Astrophotography by Rob

 

NGC 1365 (with SN 2012fr)

NGC1365

Note: see below for location of supernova 2012fr.

Location: Warrumbungle Observatory, Australia (149 11 E, 31 16 S)

Date: 21 November 2012

Camera: QHY-9 and QHY filters

Telescope: William Optics M120

Frames: Sixteen 10 minute luminance frames and twelve 300 second exposures for each of RGB.

Processing: Stacked in CCDStack, balanced, curves, highlights and sharpening in Photoshope CS5.

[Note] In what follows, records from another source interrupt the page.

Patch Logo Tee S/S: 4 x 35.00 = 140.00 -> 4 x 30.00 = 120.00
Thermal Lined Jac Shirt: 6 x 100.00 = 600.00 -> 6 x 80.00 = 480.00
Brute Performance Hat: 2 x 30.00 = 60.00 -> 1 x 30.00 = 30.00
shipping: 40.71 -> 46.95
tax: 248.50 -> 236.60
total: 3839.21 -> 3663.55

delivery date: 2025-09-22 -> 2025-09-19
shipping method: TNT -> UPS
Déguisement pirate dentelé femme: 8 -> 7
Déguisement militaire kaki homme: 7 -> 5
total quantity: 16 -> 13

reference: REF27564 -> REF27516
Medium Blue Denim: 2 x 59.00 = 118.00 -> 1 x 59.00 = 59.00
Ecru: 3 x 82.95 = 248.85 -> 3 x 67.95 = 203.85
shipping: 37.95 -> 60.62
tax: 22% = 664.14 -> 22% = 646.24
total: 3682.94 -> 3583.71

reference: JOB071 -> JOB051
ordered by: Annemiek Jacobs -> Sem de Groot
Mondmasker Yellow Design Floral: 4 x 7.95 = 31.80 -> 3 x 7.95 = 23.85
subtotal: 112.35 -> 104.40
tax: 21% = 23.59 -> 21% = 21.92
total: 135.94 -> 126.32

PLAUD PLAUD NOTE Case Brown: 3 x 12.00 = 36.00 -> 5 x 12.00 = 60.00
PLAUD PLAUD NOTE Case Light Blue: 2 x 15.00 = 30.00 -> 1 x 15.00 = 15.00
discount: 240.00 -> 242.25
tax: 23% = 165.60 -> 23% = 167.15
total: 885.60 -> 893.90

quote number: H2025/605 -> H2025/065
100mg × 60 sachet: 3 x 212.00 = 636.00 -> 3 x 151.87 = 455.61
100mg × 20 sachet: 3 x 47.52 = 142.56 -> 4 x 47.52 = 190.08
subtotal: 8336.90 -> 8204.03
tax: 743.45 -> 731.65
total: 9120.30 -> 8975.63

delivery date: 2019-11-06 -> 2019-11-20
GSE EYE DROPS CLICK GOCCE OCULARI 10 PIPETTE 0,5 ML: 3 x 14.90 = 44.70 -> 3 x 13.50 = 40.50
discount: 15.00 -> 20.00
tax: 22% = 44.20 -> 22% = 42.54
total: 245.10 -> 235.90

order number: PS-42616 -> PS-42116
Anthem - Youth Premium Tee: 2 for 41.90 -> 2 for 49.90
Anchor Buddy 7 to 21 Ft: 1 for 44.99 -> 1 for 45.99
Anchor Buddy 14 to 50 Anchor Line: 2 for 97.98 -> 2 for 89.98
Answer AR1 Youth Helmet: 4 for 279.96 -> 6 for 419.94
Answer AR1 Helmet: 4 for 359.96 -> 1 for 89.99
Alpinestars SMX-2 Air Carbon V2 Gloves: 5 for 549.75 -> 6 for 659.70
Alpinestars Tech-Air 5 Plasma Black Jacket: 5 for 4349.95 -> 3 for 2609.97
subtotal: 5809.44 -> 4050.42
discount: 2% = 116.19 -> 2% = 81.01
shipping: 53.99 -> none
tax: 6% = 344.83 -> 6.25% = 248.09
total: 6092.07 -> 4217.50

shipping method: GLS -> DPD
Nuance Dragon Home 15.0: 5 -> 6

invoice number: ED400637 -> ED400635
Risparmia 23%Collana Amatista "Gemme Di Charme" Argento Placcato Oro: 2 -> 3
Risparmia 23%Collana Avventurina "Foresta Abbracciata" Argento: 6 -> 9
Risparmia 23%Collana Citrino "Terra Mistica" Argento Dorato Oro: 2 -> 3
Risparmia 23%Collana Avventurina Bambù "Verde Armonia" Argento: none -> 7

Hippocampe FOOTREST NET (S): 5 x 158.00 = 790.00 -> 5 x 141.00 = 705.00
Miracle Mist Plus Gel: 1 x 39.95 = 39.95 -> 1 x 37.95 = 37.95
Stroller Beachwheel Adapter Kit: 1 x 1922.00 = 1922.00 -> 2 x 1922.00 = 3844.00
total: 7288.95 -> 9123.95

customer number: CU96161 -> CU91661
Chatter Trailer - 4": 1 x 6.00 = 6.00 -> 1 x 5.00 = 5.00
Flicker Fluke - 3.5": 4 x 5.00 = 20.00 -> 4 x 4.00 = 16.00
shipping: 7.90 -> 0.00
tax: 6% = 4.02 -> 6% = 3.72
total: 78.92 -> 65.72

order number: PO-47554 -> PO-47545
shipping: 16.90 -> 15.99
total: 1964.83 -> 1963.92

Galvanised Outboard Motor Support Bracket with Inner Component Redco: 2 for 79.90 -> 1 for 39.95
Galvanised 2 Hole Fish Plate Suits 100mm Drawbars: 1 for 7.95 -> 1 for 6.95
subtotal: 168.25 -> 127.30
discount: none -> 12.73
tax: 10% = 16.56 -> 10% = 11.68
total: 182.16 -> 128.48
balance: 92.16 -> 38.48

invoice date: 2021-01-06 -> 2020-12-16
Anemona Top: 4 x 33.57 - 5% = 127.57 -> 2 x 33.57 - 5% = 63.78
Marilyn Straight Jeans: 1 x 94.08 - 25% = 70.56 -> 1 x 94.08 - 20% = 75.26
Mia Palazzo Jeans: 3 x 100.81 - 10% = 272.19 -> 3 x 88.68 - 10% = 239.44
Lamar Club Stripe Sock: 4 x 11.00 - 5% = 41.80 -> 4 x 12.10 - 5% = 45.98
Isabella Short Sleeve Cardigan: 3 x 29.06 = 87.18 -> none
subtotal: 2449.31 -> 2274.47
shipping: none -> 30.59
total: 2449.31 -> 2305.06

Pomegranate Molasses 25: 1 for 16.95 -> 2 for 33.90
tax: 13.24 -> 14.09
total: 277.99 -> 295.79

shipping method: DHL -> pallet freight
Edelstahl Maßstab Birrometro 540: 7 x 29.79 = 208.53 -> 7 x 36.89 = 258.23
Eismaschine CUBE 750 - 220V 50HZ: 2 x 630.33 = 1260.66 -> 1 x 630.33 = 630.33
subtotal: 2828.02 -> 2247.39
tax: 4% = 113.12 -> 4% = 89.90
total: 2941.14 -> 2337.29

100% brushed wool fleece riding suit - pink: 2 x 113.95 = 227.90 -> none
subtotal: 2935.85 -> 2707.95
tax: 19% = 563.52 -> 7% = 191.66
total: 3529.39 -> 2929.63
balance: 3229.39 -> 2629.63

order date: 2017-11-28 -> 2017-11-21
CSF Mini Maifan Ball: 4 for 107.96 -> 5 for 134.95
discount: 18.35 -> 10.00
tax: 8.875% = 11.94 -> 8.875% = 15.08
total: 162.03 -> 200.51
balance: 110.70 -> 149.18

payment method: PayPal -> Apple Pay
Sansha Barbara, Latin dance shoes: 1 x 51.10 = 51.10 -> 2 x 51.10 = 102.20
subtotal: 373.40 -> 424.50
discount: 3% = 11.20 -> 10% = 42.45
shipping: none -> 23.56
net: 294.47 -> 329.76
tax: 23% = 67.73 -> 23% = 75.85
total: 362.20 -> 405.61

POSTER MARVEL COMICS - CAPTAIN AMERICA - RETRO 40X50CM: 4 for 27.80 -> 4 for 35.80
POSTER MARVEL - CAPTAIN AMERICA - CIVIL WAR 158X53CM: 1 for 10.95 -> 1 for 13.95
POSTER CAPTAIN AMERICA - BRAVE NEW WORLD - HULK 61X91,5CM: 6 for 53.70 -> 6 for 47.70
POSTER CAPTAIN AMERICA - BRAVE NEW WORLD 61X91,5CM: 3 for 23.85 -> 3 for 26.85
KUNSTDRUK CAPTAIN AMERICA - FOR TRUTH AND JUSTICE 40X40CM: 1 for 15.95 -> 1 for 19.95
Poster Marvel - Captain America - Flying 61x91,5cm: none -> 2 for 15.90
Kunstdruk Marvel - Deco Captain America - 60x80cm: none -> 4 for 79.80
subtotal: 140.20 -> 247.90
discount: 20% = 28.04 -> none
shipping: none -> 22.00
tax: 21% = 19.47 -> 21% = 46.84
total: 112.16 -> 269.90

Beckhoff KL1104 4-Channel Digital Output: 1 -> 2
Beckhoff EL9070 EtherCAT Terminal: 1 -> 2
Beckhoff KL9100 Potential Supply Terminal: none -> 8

Text adapted from APOD: Barred spiral galaxy NGC 1365 is truly a majestic island universe some 200,000 light-years across. Located a mere 60 million light-years away toward the chemical constellation Fornax, NGC 1365 is a dominant member of the well-studied Fornax galaxy cluster. This sharp color image shows intense star forming regions at the ends of the bar and along the spiral arms, and details of dust lanes cutting across the galaxy's bright core. At the core lies a supermassive black hole. Astronomers think NGC 1365's prominent bar plays a crucial role in the galaxy's evolution, drawing gas and dust into a star-forming maelstrom and ultimately feeding material into the central black hole. Discovered on October 27, the position of a bright supernova is below in NGC 1365. Cataloged as SN2012fr, the type Ia supernova is the explosion of a white dwarf star.